Favorable tidal stress triggers more tremors with higher energies
Siyuan Zhang, Heidi Houston, Shuye Huang, & Binhao WangSubmitted September 7, 2025, SCEC Contribution #14375, 2025 SCEC Annual Meeting Poster #TBD
Tidal stress has been proposed to modulate the occurrence of tremors, low-frequency earthquakes, and even regular earthquakes in certain tectonic settings. Precisely computed tidal loading offers a unique window into earthquake physics. Variations of just a few kilopascals in tidal stress can typically affect seismic events such as tremors whose effective stress is of the same order. We further hypothesize that tidal stress may also alter event stress drops, thereby modifying radiated energies.
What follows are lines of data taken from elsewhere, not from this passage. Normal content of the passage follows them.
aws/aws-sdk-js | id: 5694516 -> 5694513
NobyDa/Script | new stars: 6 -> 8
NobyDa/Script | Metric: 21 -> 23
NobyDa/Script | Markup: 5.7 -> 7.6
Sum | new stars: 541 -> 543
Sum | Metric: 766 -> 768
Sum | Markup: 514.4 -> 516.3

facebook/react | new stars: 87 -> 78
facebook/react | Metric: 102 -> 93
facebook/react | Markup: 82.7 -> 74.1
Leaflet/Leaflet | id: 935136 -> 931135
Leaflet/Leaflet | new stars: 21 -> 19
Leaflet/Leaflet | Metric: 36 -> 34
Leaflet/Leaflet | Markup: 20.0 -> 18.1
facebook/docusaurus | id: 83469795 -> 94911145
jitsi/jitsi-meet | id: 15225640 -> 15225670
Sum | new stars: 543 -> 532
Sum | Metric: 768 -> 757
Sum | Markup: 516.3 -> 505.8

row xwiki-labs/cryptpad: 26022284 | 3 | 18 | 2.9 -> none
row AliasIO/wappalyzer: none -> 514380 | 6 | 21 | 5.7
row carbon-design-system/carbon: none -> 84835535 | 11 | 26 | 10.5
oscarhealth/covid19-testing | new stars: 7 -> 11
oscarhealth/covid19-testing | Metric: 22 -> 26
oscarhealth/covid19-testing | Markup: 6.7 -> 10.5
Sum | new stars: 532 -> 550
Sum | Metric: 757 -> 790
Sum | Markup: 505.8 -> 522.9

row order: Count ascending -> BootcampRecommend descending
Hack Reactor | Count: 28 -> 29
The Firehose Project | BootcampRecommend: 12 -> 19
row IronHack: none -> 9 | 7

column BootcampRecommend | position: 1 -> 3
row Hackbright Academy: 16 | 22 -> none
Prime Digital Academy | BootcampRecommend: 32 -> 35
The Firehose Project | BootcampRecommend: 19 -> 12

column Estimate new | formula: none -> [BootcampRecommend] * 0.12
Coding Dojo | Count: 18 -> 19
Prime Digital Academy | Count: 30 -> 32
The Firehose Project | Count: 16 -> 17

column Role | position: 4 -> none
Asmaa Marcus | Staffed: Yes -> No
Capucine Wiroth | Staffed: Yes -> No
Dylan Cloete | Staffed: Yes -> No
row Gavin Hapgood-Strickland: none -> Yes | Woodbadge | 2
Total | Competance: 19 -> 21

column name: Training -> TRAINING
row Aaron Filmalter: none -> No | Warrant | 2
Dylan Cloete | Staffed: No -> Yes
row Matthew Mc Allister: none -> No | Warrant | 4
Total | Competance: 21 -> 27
Analyzing over 8 years of the Cascadia tremor catalog, which includes estimates of radiated energies, we observe an apparently weak positive correlation between the radiated energy and tidal stress. However, the routine application of a fixed energy-of-completeness (Ec) leads to an underestimation of this relationship: tremors with energies suppressed by unfavorable tidal stress are more likely to fall below the Ec, skewing the energy distribution across tidal stress. As a result, the energy modulation is consistently underestimated, while the rate modulation is overestimated. We develop an iterative algorithm to recover the unbiased modulations, which differ substantially from the apparent values. Applying this method reveals that during the slip of large tremor swarms, the sensitivity of tremor energy to tidal stress increases more markedly than the sensitivity of tremor occurrence. Because energy modulation has rarely been accounted for in earthquake-triggering studies, we propose that stress-induced variations in radiated energy introduce a previously unrecognized, universal bias. This suggests that retrieving the unbiased energy and rate modulations can significantly advance our understanding of fault mechanics and properties.
Citation
Zhang, S., Houston, H., Huang, S., & Wang, B. (2025, 09). Favorable tidal stress triggers more tremors with higher energies. Poster Presentation at 2025 SCEC Annual Meeting.